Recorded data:
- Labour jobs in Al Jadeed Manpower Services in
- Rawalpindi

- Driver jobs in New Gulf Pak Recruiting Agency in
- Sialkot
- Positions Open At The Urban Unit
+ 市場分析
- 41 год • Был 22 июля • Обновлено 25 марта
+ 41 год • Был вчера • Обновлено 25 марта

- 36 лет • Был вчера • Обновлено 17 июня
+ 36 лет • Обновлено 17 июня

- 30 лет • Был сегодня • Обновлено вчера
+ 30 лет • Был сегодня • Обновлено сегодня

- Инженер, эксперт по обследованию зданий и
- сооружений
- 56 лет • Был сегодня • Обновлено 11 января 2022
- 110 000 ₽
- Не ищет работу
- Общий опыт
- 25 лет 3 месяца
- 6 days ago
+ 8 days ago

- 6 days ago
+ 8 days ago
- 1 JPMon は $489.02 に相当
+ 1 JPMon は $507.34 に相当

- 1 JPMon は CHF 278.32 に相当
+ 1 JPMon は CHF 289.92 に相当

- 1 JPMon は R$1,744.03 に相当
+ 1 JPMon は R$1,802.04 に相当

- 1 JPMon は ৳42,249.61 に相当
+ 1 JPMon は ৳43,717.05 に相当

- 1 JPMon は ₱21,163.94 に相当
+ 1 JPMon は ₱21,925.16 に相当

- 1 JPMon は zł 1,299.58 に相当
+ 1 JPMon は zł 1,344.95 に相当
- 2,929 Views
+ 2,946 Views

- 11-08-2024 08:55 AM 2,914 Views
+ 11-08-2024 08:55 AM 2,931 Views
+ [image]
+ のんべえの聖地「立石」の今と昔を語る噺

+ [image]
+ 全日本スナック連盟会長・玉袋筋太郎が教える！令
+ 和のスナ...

Task. Each line from the one containing "AM 2,931 Views" to the end of the records should be echoed exactly, and no other line.

Expected output.
+ 11-08-2024 08:55 AM 2,931 Views
+ [image]
+ のんべえの聖地「立石」の今と昔を語る噺

+ [image]
+ 全日本スナック連盟会長・玉袋筋太郎が教える！令
+ 和のスナ...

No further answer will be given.